Excerpts from a dataset
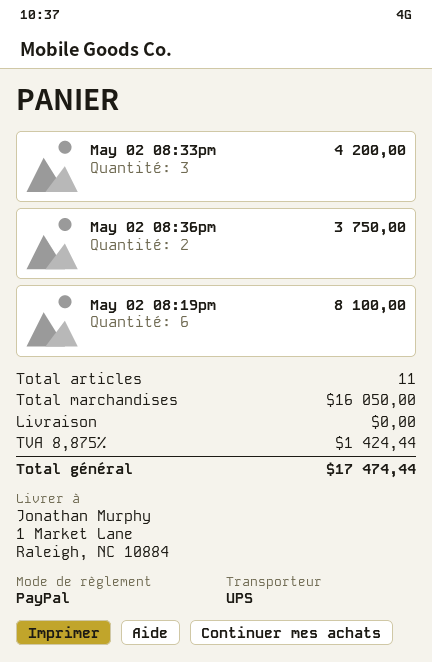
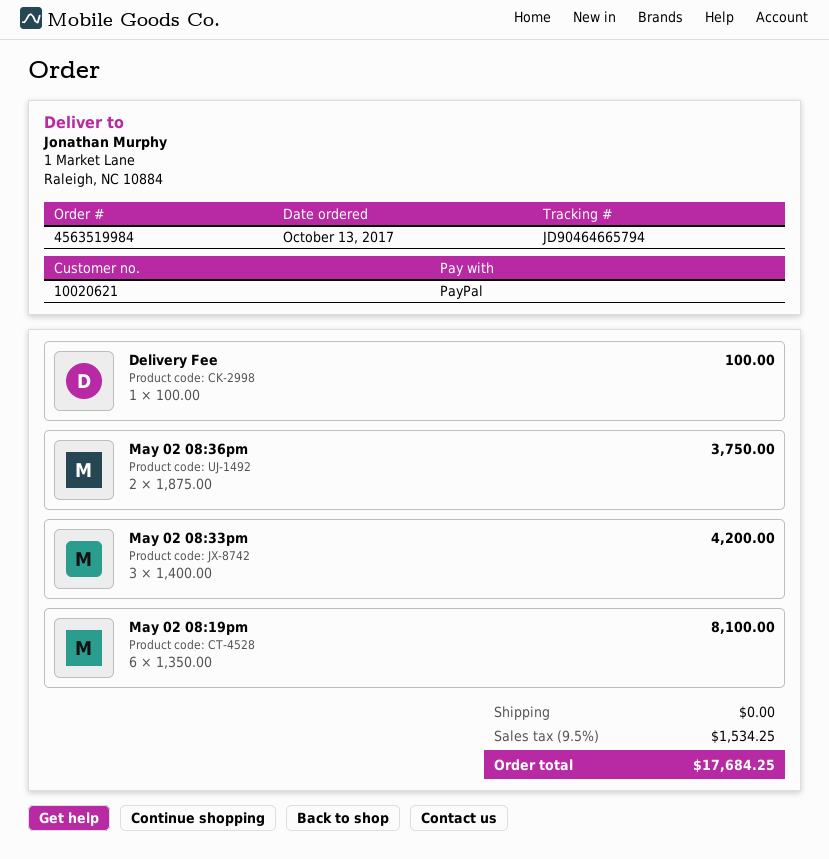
Delivery Fee: none -> 1 for 100.00
tax: 8.875% = 1424.44 -> 9.5% = 1534.25
total: 17474.44 -> 17684.25

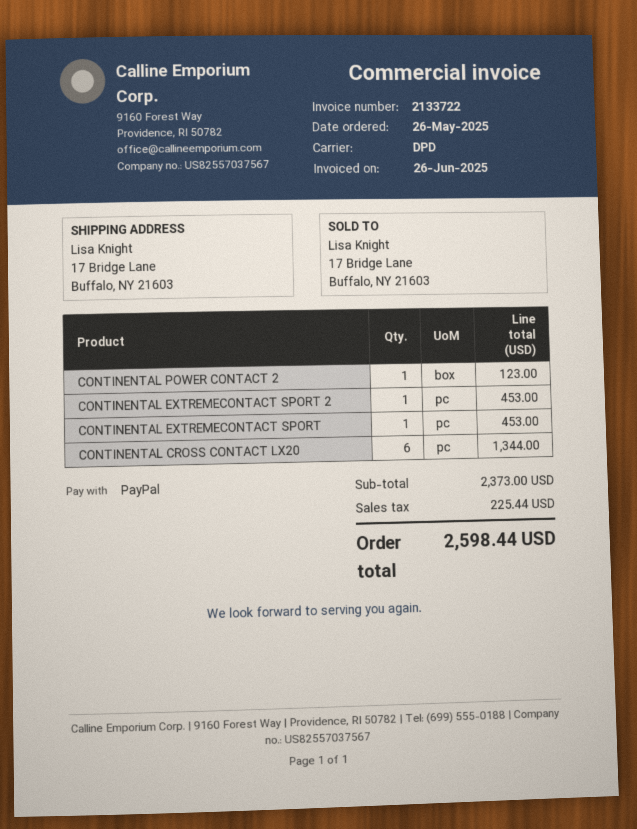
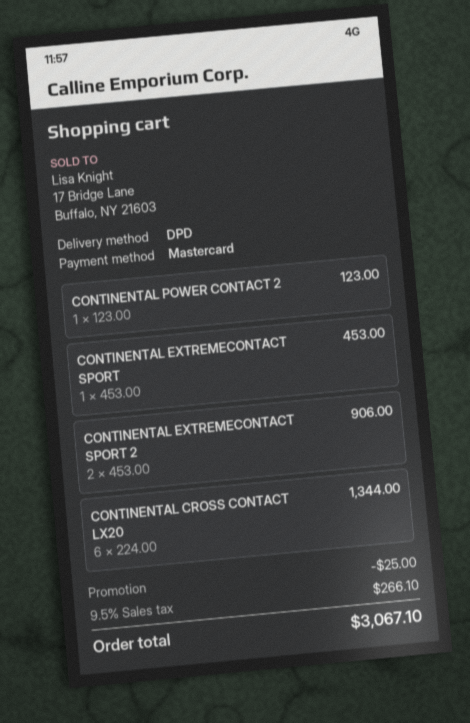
payment method: PayPal -> Mastercard
CONTINENTAL EXTREMECONTACT SPORT 2: 1 for 453.00 -> 2 for 906.00
discount: none -> 25.00
tax: 225.44 -> 266.10
total: 2598.44 -> 3067.10

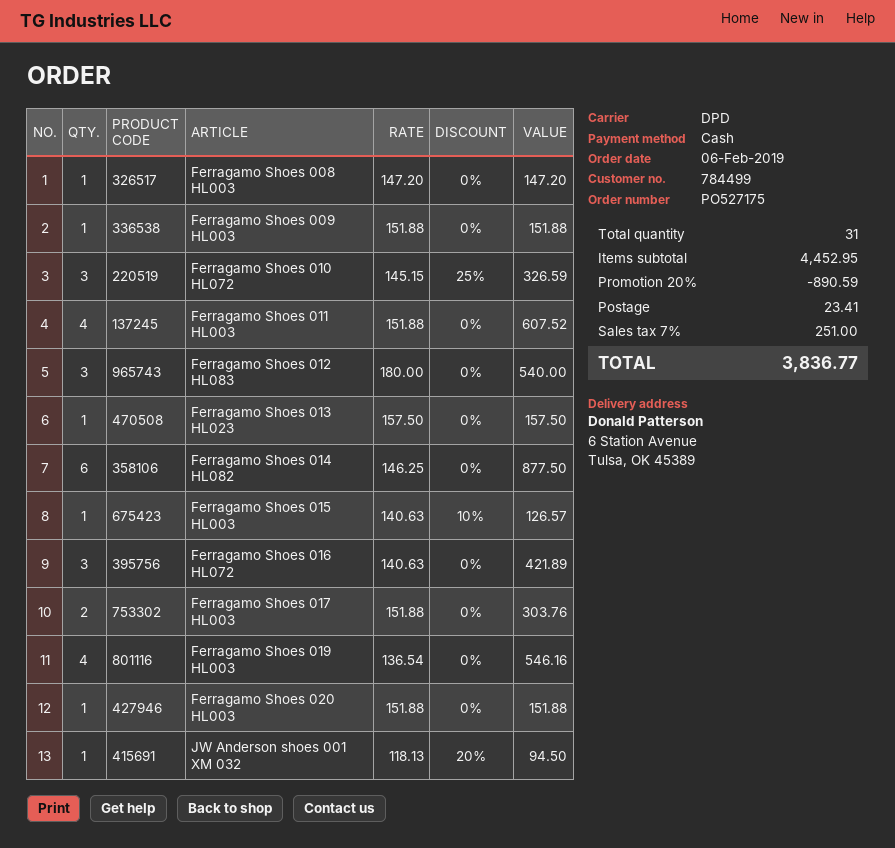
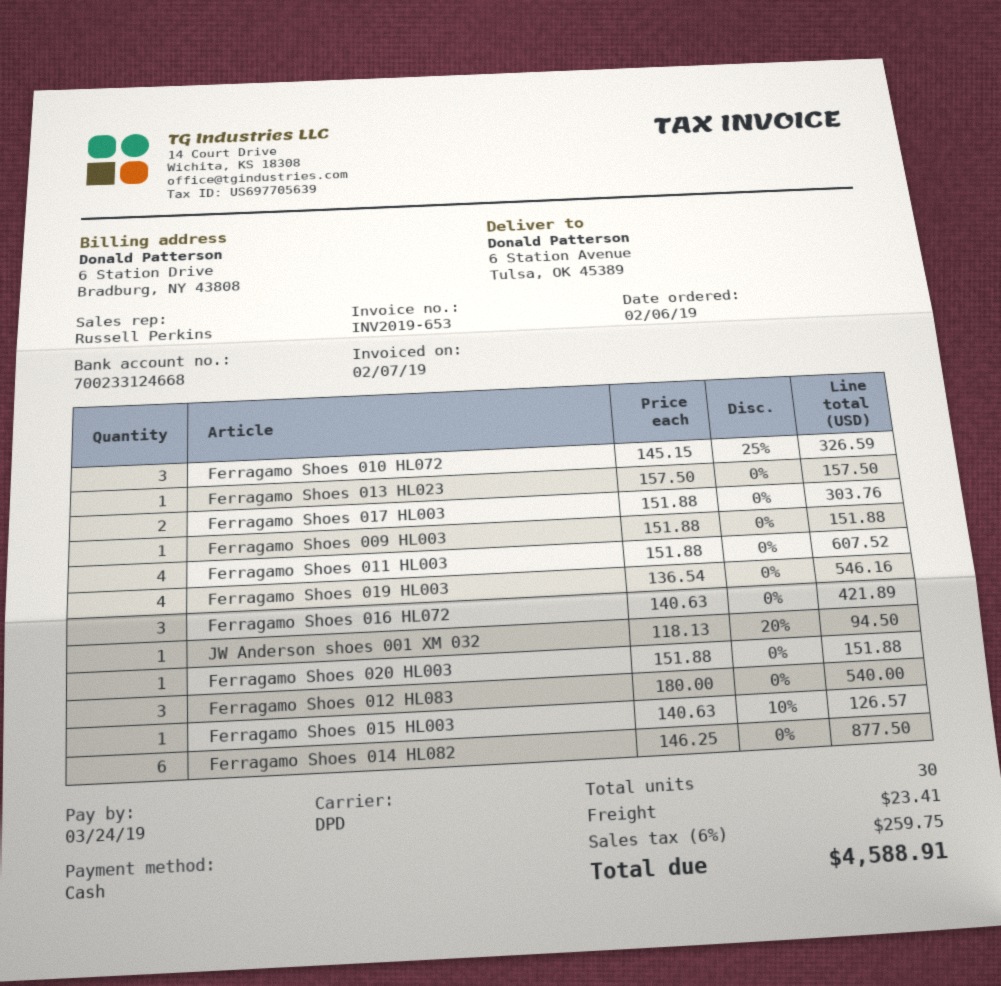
Ferragamo Shoes 008 HL003: 1 x 147.20 = 147.20 -> none
total quantity: 31 -> 30
discount: 20% = 890.59 -> none
tax: 7% = 251.00 -> 6% = 259.75
total: 3836.77 -> 4588.91

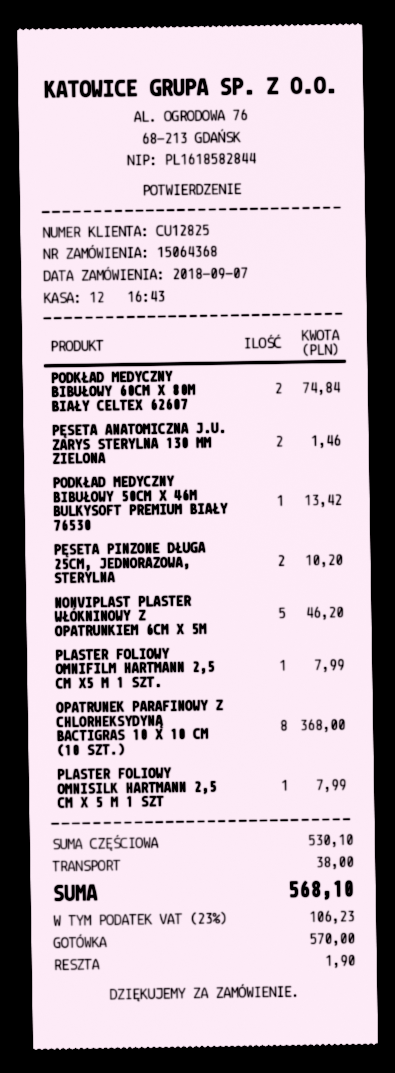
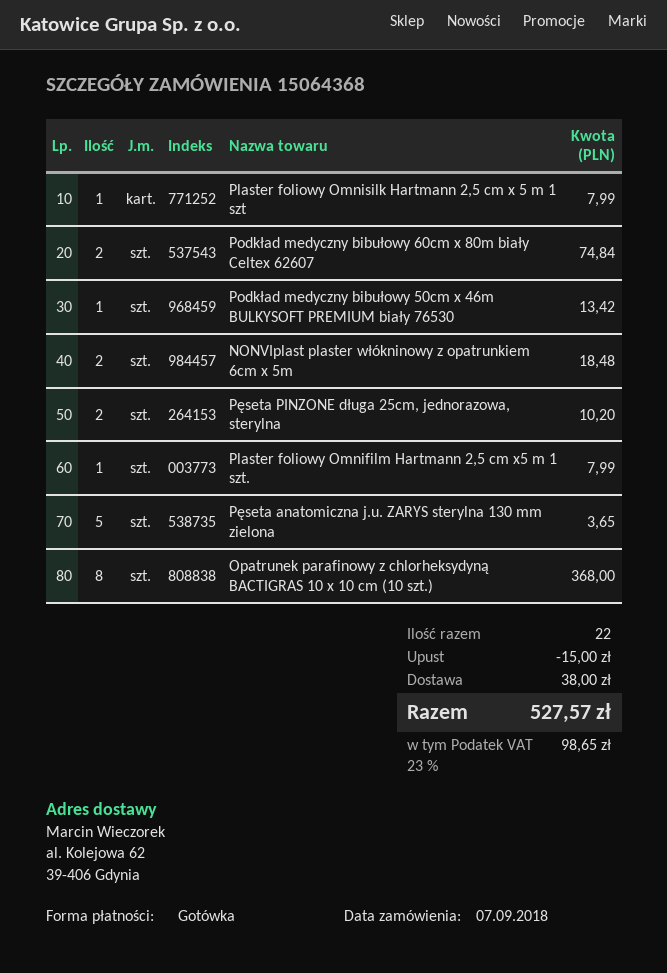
PĘSETA ANATOMICZNA J.U. ZARYS STERYLNA 130 MM ZIELONA: 2 for 1.46 -> 5 for 3.65
NONVIPLAST PLASTER WŁÓKNINOWY Z OPATRUNKIEM 6CM X 5M: 5 for 46.20 -> 2 for 18.48
discount: none -> 15.00
tax: 23% = 106.23 -> 23% = 98.65
total: 568.10 -> 527.57

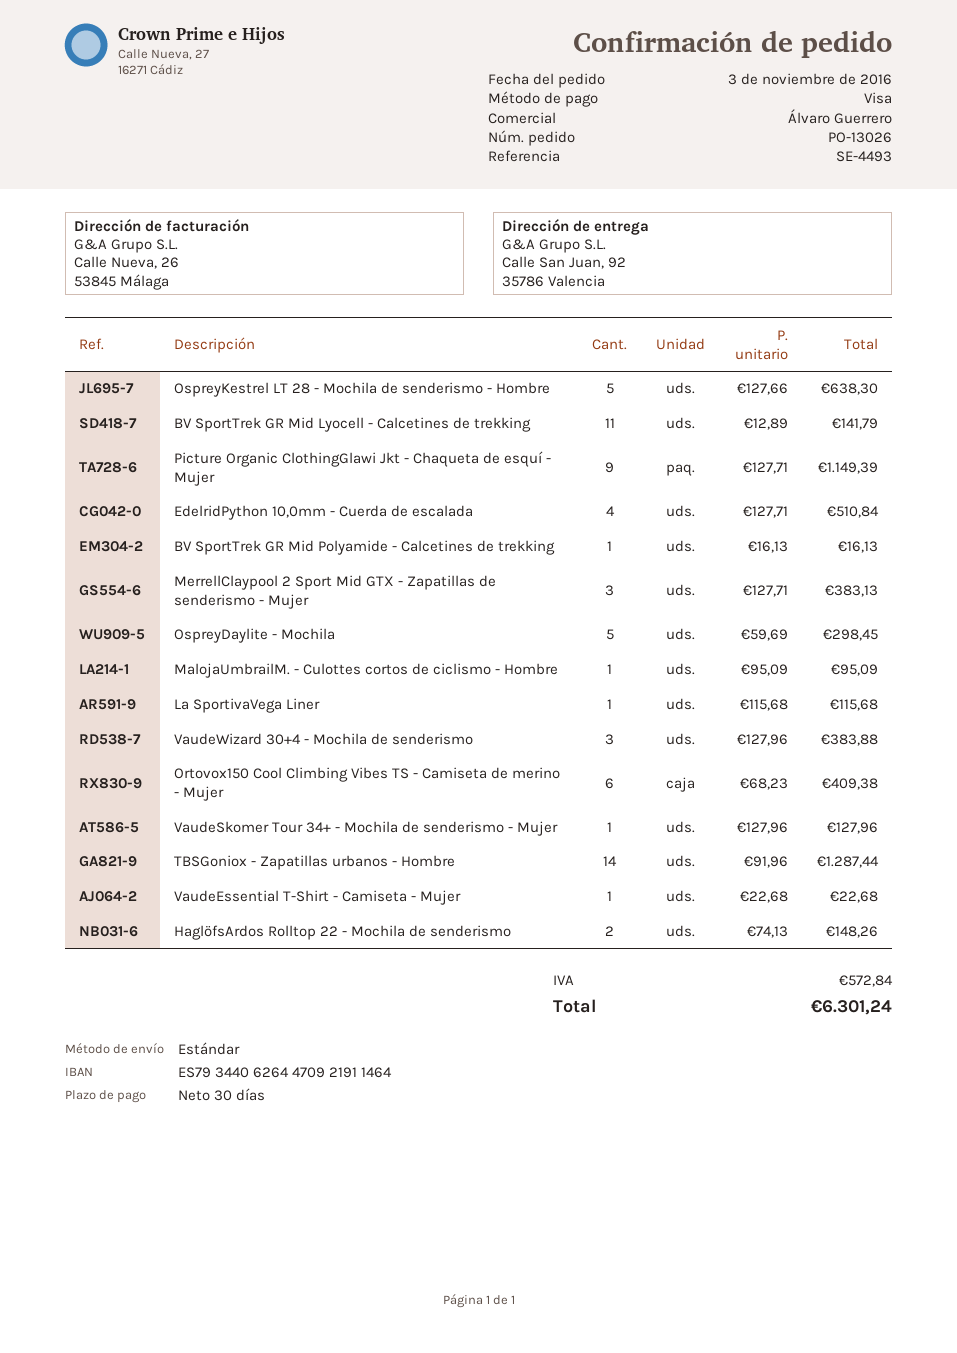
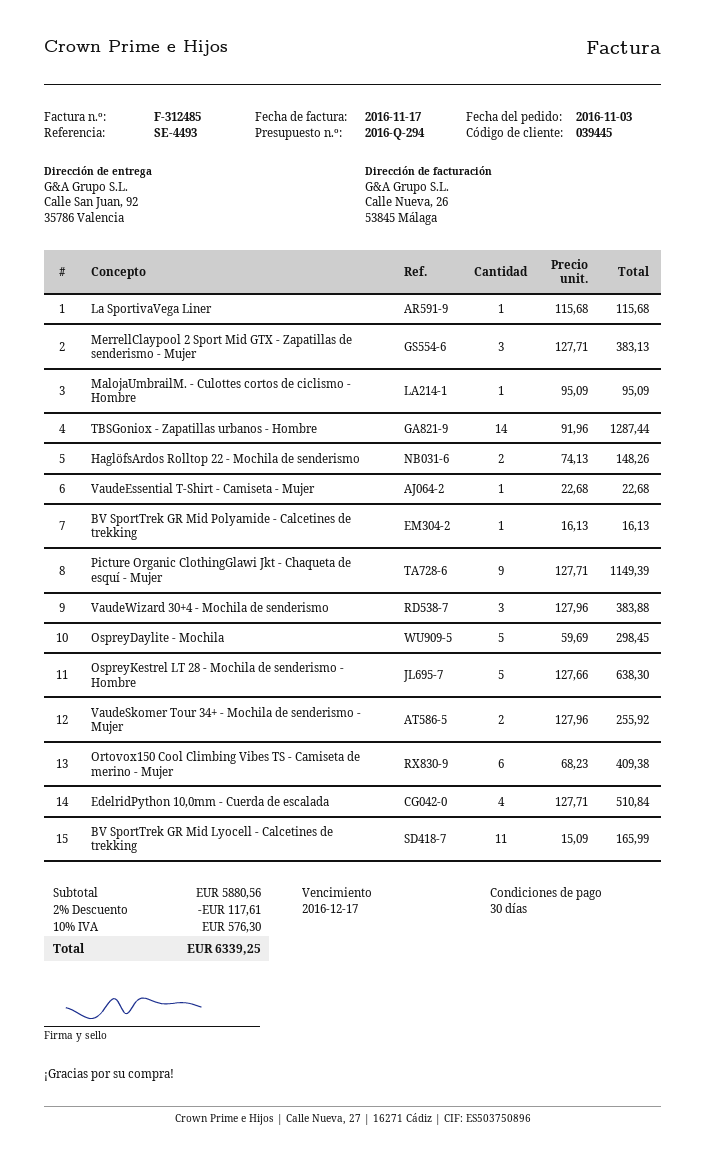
BV SportTrek GR Mid Lyocell - Calcetines de trekking: 11 x 12.89 = 141.79 -> 11 x 15.09 = 165.99
VaudeSkomer Tour 34+ - Mochila de senderismo - Mujer: 1 x 127.96 = 127.96 -> 2 x 127.96 = 255.92
discount: none -> 2% = 117.61
tax: 572.84 -> 576.30
total: 6301.24 -> 6339.25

How to complete this task
Print all entries exactly; skip the pictures.

Final answer
Delivery Fee: none -> 1 for 100.00
tax: 8.875% = 1424.44 -> 9.5% = 1534.25
total: 17474.44 -> 17684.25

payment method: PayPal -> Mastercard
CONTINENTAL EXTREMECONTACT SPORT 2: 1 for 453.00 -> 2 for 906.00
discount: none -> 25.00
tax: 225.44 -> 266.10
total: 2598.44 -> 3067.10

Ferragamo Shoes 008 HL003: 1 x 147.20 = 147.20 -> none
total quantity: 31 -> 30
discount: 20% = 890.59 -> none
tax: 7% = 251.00 -> 6% = 259.75
total: 3836.77 -> 4588.91

PĘSETA ANATOMICZNA J.U. ZARYS STERYLNA 130 MM ZIELONA: 2 for 1.46 -> 5 for 3.65
NONVIPLAST PLASTER WŁÓKNINOWY Z OPATRUNKIEM 6CM X 5M: 5 for 46.20 -> 2 for 18.48
discount: none -> 15.00
tax: 23% = 106.23 -> 23% = 98.65
total: 568.10 -> 527.57

BV SportTrek GR Mid Lyocell - Calcetines de trekking: 11 x 12.89 = 141.79 -> 11 x 15.09 = 165.99
VaudeSkomer Tour 34+ - Mochila de senderismo - Mujer: 1 x 127.96 = 127.96 -> 2 x 127.96 = 255.92
discount: none -> 2% = 117.61
tax: 572.84 -> 576.30
total: 6301.24 -> 6339.25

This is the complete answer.